Exact, c'est là encore tout le fossé existant entre les raisons qui font qu'une personne puisse choisir - librement - de porter le voile, et la perception de la signification de ce geste par l'entourage, fut-il musulman ou autre. L'écart entre les deux complique parfois péniblement le fait de le porter pour celle qui le choisit. Il faut souligner le courage qu'il y a parfois à affronter cette incompréhension ou cet amalgame dans l'opinion d'autrui face au fait de le porter. Tout en sachant bien sûr que les raisons qu'il peut y avoir à le porter ne sont pas uniques, et que seule la motivation de le faire pour soi-même et sans contrainte devrait exister et être respectée, tout autre pouvant - et même devant - prêter le flanc à une critique justifiée.
Ceci dit, et même si cela peut surprendre en regard des paroles qui précèdent, je ne porte pas le voile personnellement. Les raisons font partie de mon parcours personnel de musulmane, et rejoignent celles exprimées par plusieurs lors d'un autre post sur 'Votre avis sur le voile', lancé à partir de l'avis de l'islamologue Mahmoud Azab.
L'apparition de la l'invitation au voile pour la femme est apparue dans un contexte qu'il y a lieu de considérer. Souvent, malheureusement l'enseignement classique de l'Islam omet de le faire, pour cette question comme pour d’autres, ce qui l'amène à ne retenir des principes que leur formalisme au détriment des circonstances qui les ont vu être prononcées, lesquelles leur procure pourtant un sens qui dépasse le cadre des termes qui les expriment au sein d'un cadre forcément temporel. Ce qui est central dans le fait de porter le voile n'est pas le geste en lui-même, mais la finalité qui le sous-tend. Celle-ci était, dans les circonstances de la révélation et eu égard au contexte socio-historique de l'époque et la position de la femme, un signe lui permettant de gagner en décence autant qu'en liberté. Il permettait aussi de lui procurer une dignité ou une libération du statut d'esclave ou d'objet de plaisir auquel certaines étaient réduites à l'époque. Dans une société ou la femme était largement dominée voire opprimée, il était aussi un moyen d'élever le statut de la femme en la soustrayant aux regards avilissants ou à la convoitise des hommes.
L'esprit de ce geste est donc celui d'une pudeur participant à la dignité rehaussée de la femme dans une société où elle n'en disposait pas. Il exprime aussi une volonté de respect plus prononcé envers elle. Or, c'est bien cette finalité qui est primordiale et intemporelle, bien davantage que la façon dont, compte tenu du contexte particulier de l'époque, elle a trouvé à s'exprimer dans le Coran.

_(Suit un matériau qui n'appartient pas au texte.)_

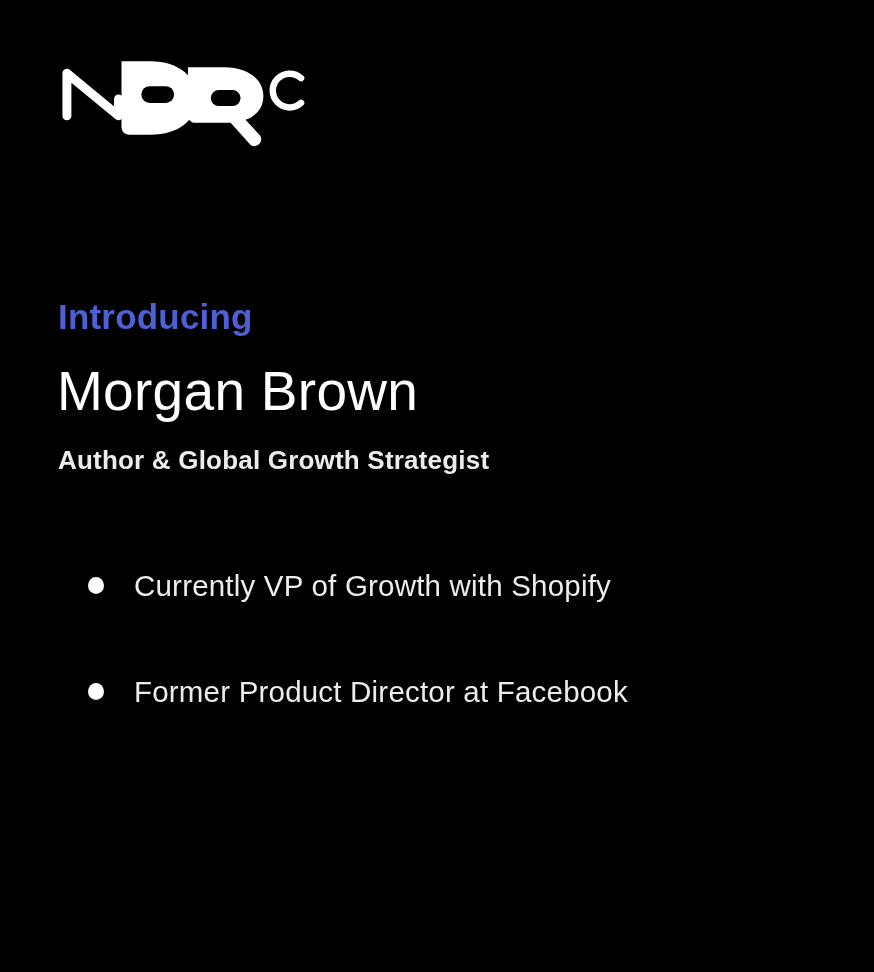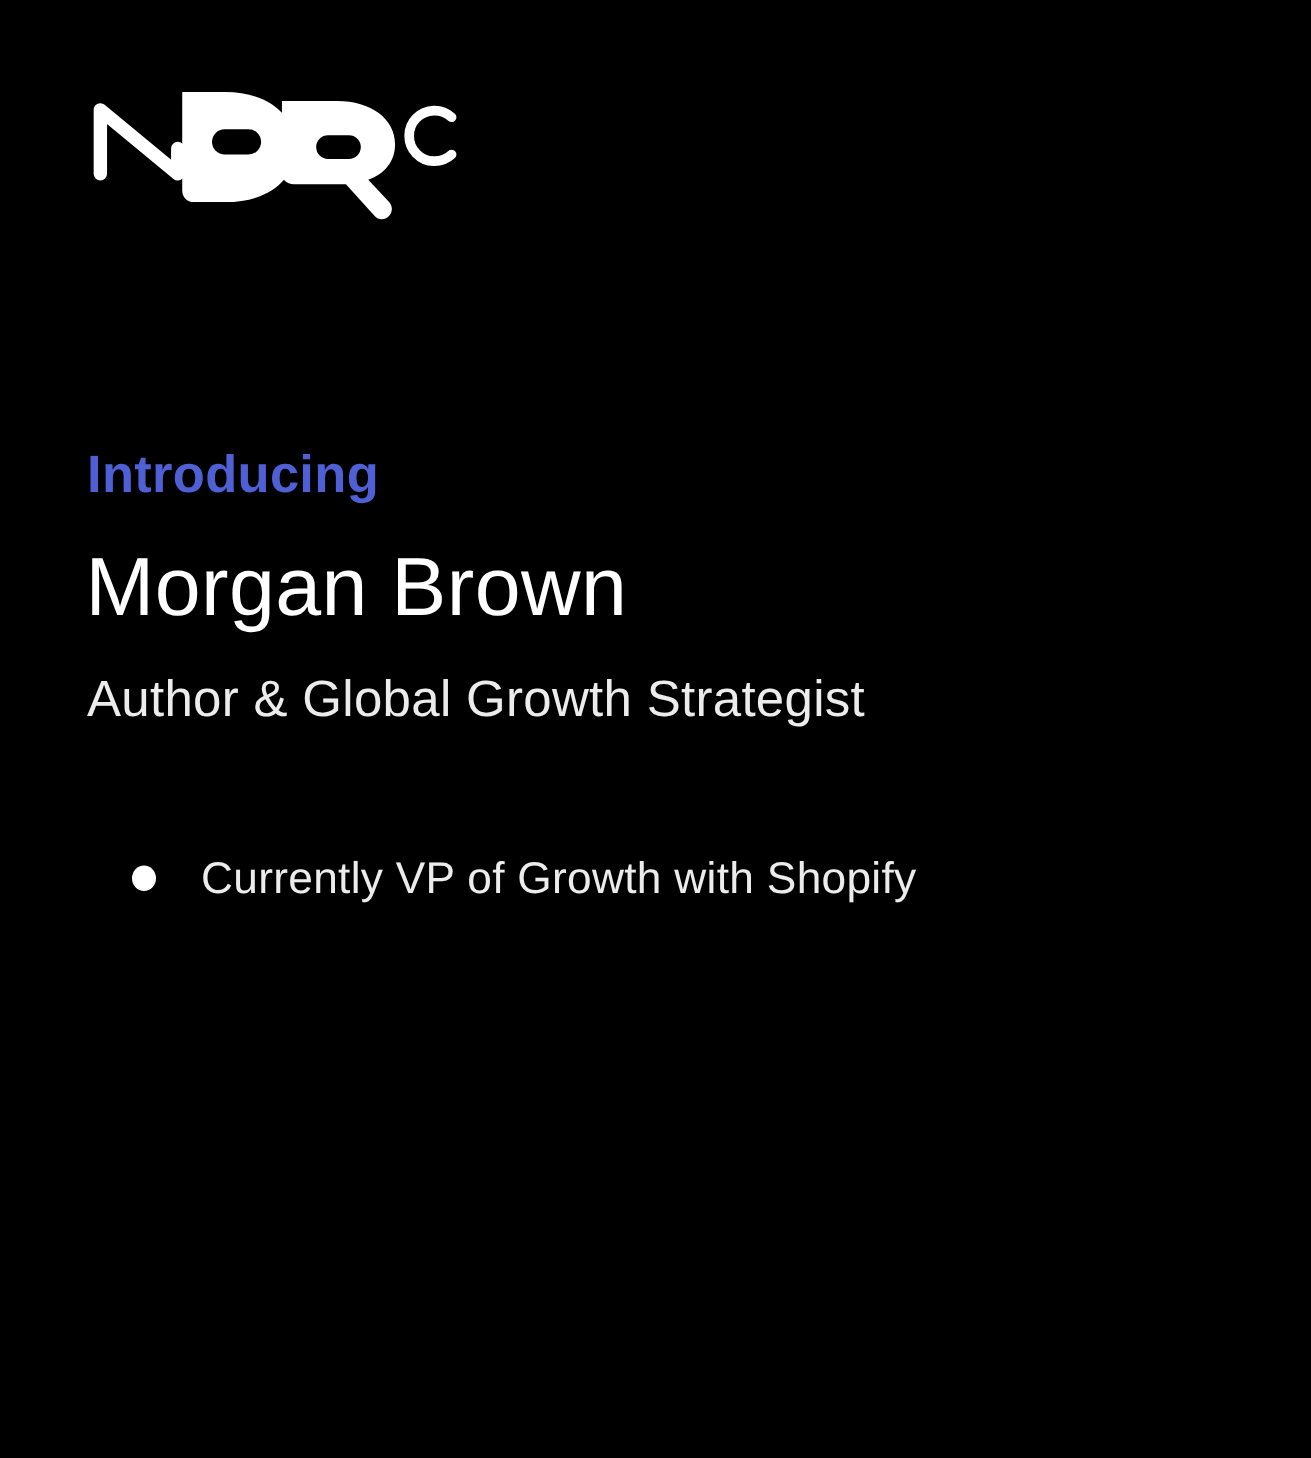--- a/index.html
+++ b/index.html
@@ -52,23 +52,23 @@
     line-height: 1.2;
     font-weight: 400;
     letter-spacing: 0.3px;
     color: var(--text-primary, #fff);
   }
   .subtitle {
     position: absolute;
     left: 58px;
     top: 444px;
     margin: 0;
-    font-size: 34px;
+    font-size: 26px;
     line-height: 1.3;
-    font-weight: 400;
+    font-weight: 700;
     letter-spacing: 0.2px;
     color: var(--text-secondary, #ececec);
   }
   .bullet-list {
     position: absolute;
     left: 58px;
     top: 560px;
     width: 740px;
     margin: 0;
     padding: 0;
@@ -121,15 +121,19 @@
 
   <p class="eyebrow">Introducing</p>
   <h1 class="title">Morgan Brown</h1>
   <p class="subtitle">Author &amp; Global Growth Strategist</p>
 
   <ul class="bullet-list">
     <li class="bullet-item">
       <span class="bullet-dot"></span>
       <span class="bullet-text"><span>Currently VP of Growth with Shopify</span><span class="italic-part"></span></span>
     </li>
+    <li class="bullet-item">
+      <span class="bullet-dot"></span>
+      <span class="bullet-text"><span>Former Product Director at Facebook</span><span class="italic-part"></span></span>
+    </li>
   </ul>
 
 </div>
 
 </body></html>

Quatorze siècles plus tard, il est évident de noter que la femme n'est plus dans le même statut social que celui où elle était alors, et que donc cette même finalité (pudeur et dignité) peut tout aussi bien trouver à se vivre au travers d'autres moyens adaptés à notre temps. Ce qui revient à dire que le choix du moyen, pour une femme, de réaliser cette finalité n'est pas limité au seul port du voile (lequel se respecte s'il est choisi bien entendu), la société moderne ayant développé d'autres manières pour les femmes de revendiquer leur dignité, leur liberté et leur pudeur. Celle-ci est souvent de nos jours, avant tout autre chose, la conséquence d'une attitude bien davantage que celle d'un vêtement. C'est en cela que, personnellement, je ne juge pas le port du voile comme une obligation intemporelle, mais bien l'esprit qui a guidé son apparition aux débuts de l'Umma. Je m'efforce dès lors de le vivre compte tenu des conditions où nous vivons aujourd'hui.
On ne peut, je pense, se permettre de faire l'économie de connaître le contexte de l'apparition des versets sur le voile, pour nourrir une juste réflexion sur ce qu'il représente et la finalité qu'il incarnait à l'époque du Prophète. C'est aussi un effort d'Ijtihad. Les salafistes et les conservateurs, souvent obnubilés par la lettre du Coran autant que par son esprit, rechignent à en admettre les conséquences dans le contexte de la modernité. Mais nous rejoignons la un autre débat qui dépasse un peu du cadre de celui-ci.